The model learns from your past records, and it inherits their bias. If certain areas or groups were over-policed before, the model will quietly assume they need more attention now, and dress that old bias up as a neutral number. The model is not objective. It is a mirror of the data you fed it. Treat its output as a hunch from a junior, not a fact from an oracle.

The model points, the human decides. A score is a reason to look, never a reason to act against someone. It is not evidence. It does not belong in a chargesheet as proof of anything. The moment a number starts deciding who gets stopped or charged, you have stopped doing investigation and started outsourcing your judgment, and the law will be right to ask hard questions.

Keep it to where you are sorting work, not judging people. Using a model to decide which files to open first is sensible.
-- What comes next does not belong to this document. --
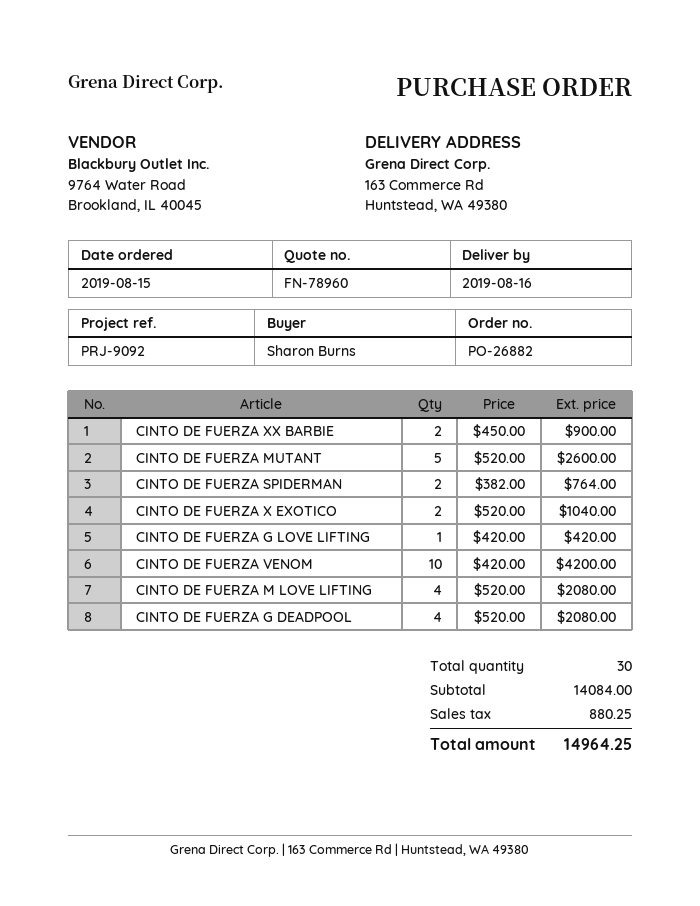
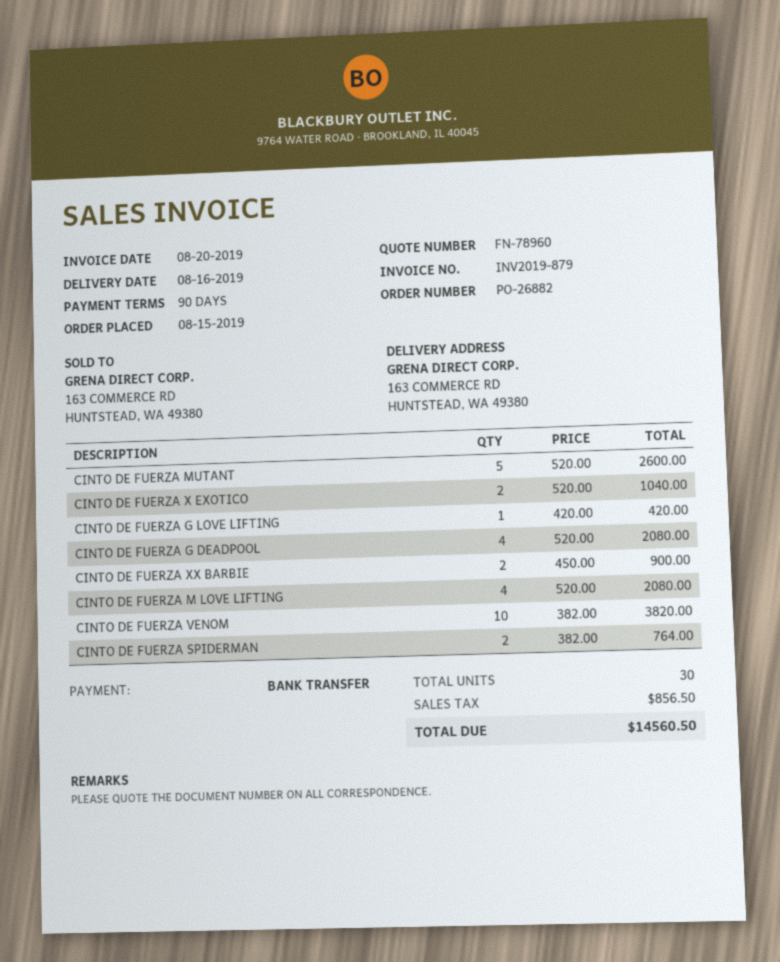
CINTO DE FUERZA VENOM: 10 x 420.00 = 4200.00 -> 10 x 382.00 = 3820.00
tax: 880.25 -> 856.50
total: 14964.25 -> 14560.50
Using it to predict that a named individual will commit a crime is a different thing entirely, and it is a road I would not walk down. The officer, the evidence, and the law come first. The model is a help, full stop.

My honest take

The reason these old, plain models fit police work so well is the same reason they look boring. They are fast, they are cheap, and you can read exactly why they said what they said. An investigating officer does not need a magic box that hands down verdicts. You need a tireless assistant that sorts the pile, flags the odd one out, and can always explain itself when asked.

Used that way, with a human firmly in charge, even a decades-old model earns its place in the room. Used the other way, as an oracle you stop questioning, it becomes a liability dressed up as progress. The difference is not the technology. It is how you hold it.